Gripping a blue beach shovel, he's been caught by the camera in a moment of open-mouthed exuberance - or, could that have been the start of a toddler's temper tantrum?
A little older, he's playing with friends, posing on bicycles, experimenting with hairstyles. Images capture him grinning beneath the weight of giant sunglasses, building snowmen, fishing, hunting, smiling.
Of course, Cameron Stambaugh grew up, as little boys tend to do. In more recent photos, he's wearing military uniforms, posing with comrades in faraway places and showing off the tattoo on his muscular arm.
Stambaugh was "full of life," Marge Barger said as she examined the photo collage.
The office manager in a local doctor's office, Barger had watched Stambaugh grow up.
Now she was attending his funeral.
A 2010 graduate of Spring Grove Area High School, Stambaugh died July 8 alongside five other NATO service members when a roadside bomb exploded near their armored vehicle in Afghanistan. Stambaugh had been deployed to the country in February. He was 20 years old.

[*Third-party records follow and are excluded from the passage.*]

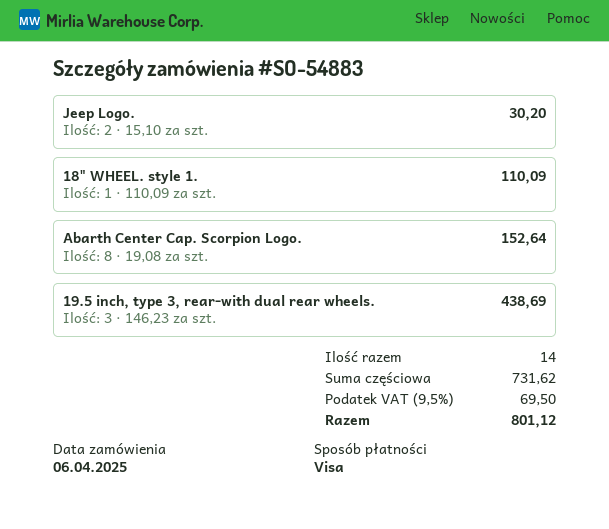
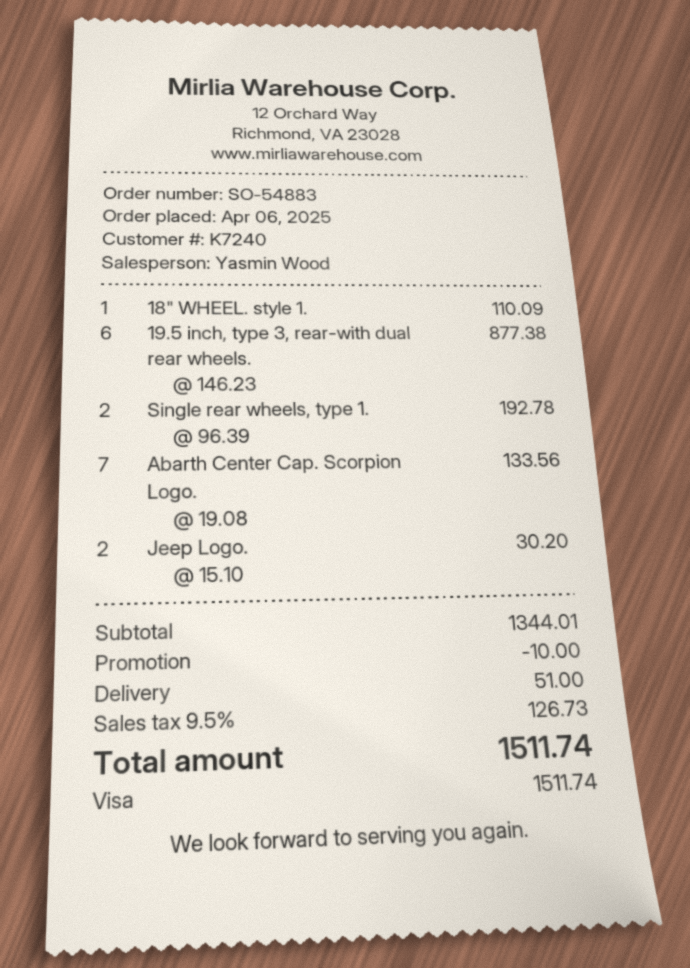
Abarth Center Cap. Scorpion Logo.: 8 x 19.08 = 152.64 -> 7 x 19.08 = 133.56
19.5 inch, type 3, rear-with dual rear wheels.: 3 x 146.23 = 438.69 -> 6 x 146.23 = 877.38
Single rear wheels, type 1.: none -> 2 x 96.39 = 192.78
subtotal: 731.62 -> 1344.01
discount: none -> 10.00
shipping: none -> 51.00
tax: 9.5% = 69.50 -> 9.5% = 126.73
total: 801.12 -> 1511.74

On Saturday, dozens of red, white and blue flowers flanked a casket draped with the American flag. Military officers wearing white gloves and shiny black shoes ceremoniously gave Stambaugh's parents, Mitchell Stambaugh of Spring Grove and Pamela Smith of Hanover, several awards on behalf of their son.
Stambaugh earned a NATO Medal, Global War on Terrorism Medal, U.S. Army Good Conduct Medal, Afghanistan Campaign Medal, the Bronze Star Medal and a Purple Heart. He was also post-humously promoted to the rank of specialist.
The Gold Star - a symbol of having lost a loved one in combat - was awarded to 10 family members.
U.S. Army Gen. Tony Cucolo commended Stambaugh's service. He pledged to "live a life worth of Cameron's sacrifice."
"He believed his nation needed him," Cucolo said. "And we did."
A friend, Martin Eichelberger, said Stambaugh was an "awesome guy" and a reliable friend.
Eichelberger offered a story Saturday about something that happened soon after Stambaugh's death. Weary from news of his friend's death, Eichelberger said he ran a red light and was nearly hit by a tractor trailer. He said he believes Stambaugh intervened to save him from what would have been a horrific traffic accident.
"He was there for me," Eichelberger said. "That's how I want to remember him."
Kevin Orewiler, the pastor at Hanover Foursquare Church, remembered Stambaugh as a "quiet, kind, compassionate, carring young man" who'd fulfilled his dream to be a soldier.
He urged mourners to turn to God for comfort.
"Cameron has influenced each and every one of your lives," Orewiler said. "In God's plan, every life is long enough and every death is timely."